What the task requires → Show all lines below holding the string "width".

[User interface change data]
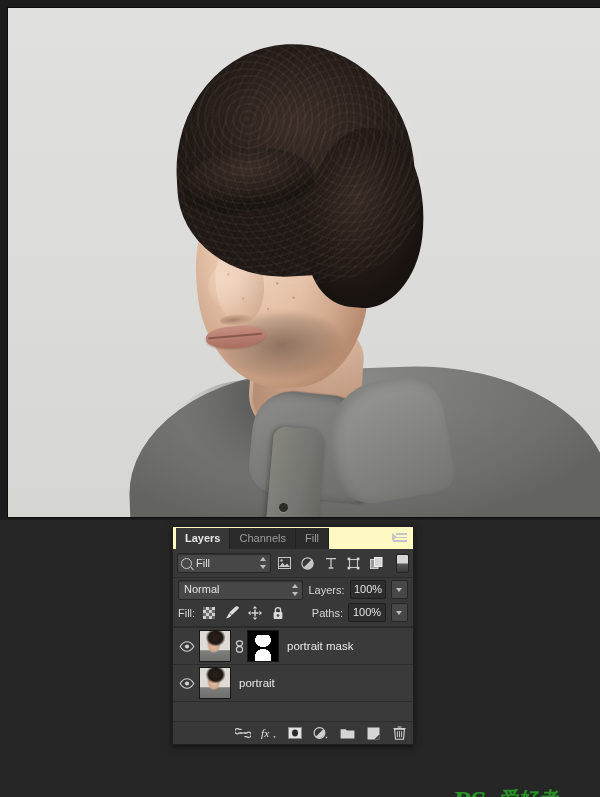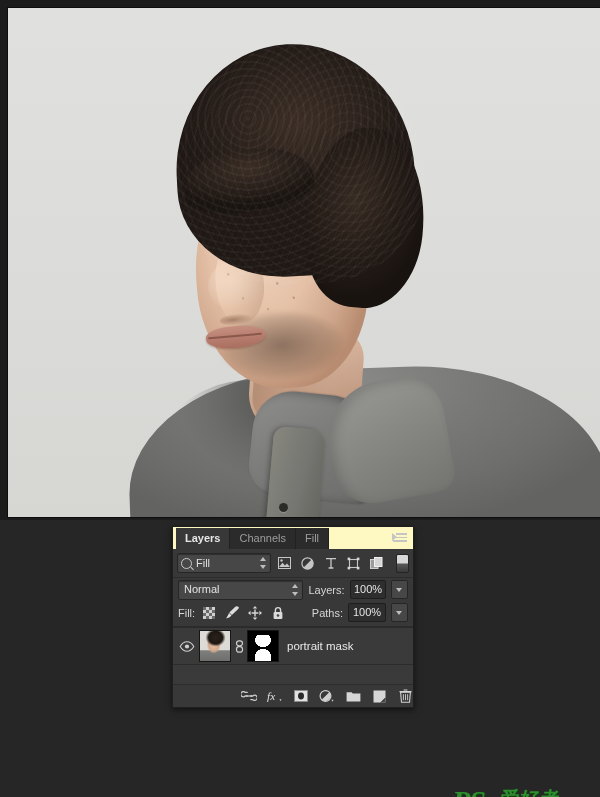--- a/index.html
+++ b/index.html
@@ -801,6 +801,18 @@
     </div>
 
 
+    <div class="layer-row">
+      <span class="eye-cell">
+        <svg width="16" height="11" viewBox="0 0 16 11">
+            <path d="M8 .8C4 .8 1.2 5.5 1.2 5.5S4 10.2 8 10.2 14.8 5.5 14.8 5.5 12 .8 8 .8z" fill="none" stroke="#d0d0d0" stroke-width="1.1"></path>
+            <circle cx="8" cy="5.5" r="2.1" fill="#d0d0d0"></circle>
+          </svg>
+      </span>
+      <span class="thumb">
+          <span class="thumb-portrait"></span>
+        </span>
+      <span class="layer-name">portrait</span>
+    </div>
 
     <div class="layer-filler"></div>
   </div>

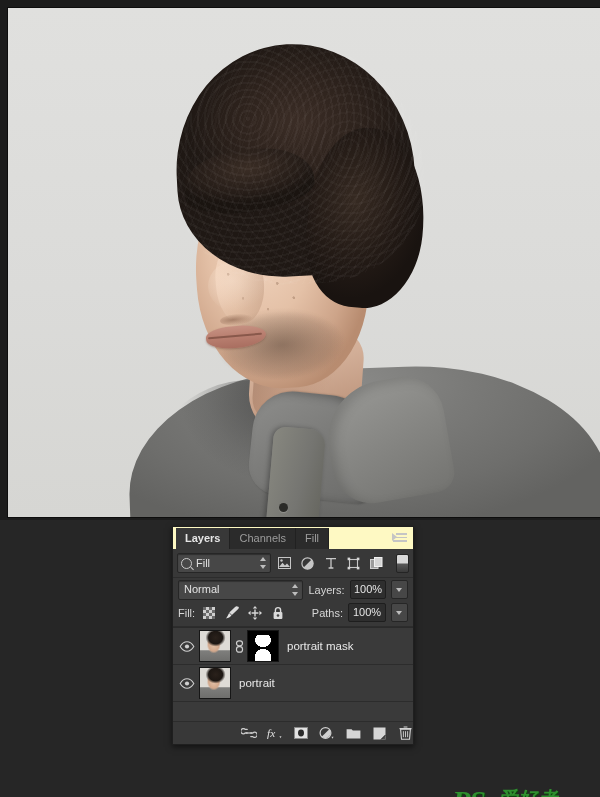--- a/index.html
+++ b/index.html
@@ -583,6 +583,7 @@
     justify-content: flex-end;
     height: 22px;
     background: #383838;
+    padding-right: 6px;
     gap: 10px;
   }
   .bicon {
--
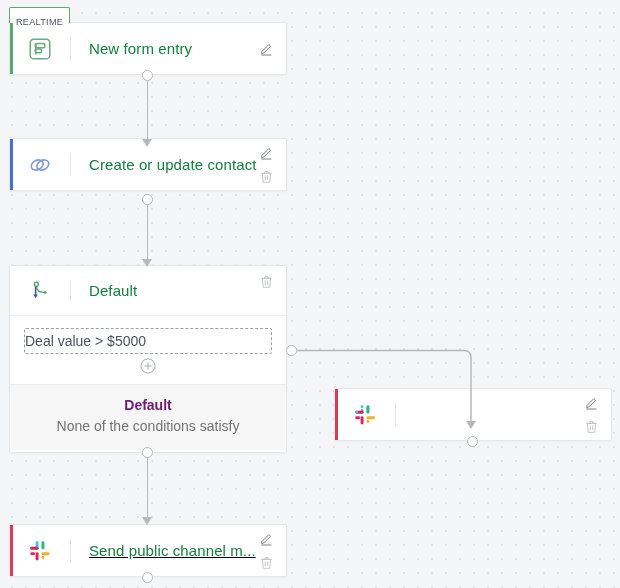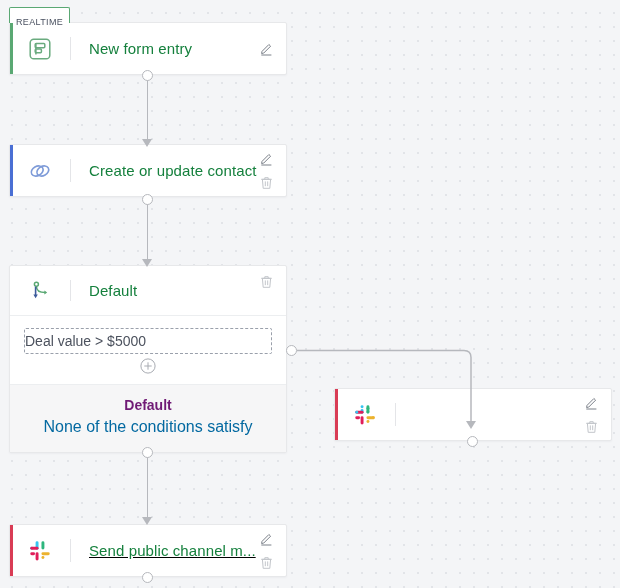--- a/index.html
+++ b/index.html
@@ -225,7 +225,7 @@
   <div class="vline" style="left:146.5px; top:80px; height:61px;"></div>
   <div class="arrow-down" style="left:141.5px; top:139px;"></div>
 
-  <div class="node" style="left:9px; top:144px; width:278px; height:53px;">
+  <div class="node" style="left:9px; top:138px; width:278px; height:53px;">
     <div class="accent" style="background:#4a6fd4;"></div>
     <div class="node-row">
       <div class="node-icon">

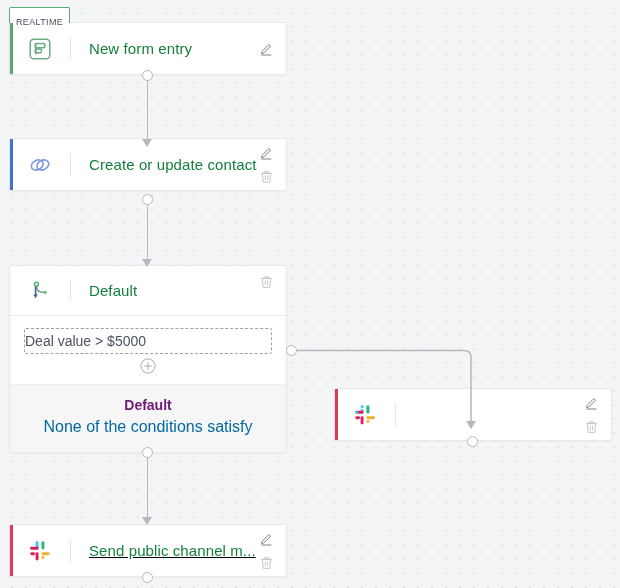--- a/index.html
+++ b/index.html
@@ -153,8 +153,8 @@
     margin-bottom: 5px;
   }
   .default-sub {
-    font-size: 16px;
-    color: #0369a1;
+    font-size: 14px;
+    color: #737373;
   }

Written reply →
+        <svg width="16" height="11" viewBox="0 0 16 11">
+            <path d="M8 .8C4 .8 1.2 5.5 1.2 5.5S4 10.2 8 10.2 14.8 5.5 14.8 5.5 12 .8 8 .8z" fill="none" stroke="#d0d0d0" stroke-width="1.1"></path>
-  <div class="node" style="left:9px; top:144px; width:278px; height:53px;">
+  <div class="node" style="left:9px; top:138px; width:278px; height:53px;">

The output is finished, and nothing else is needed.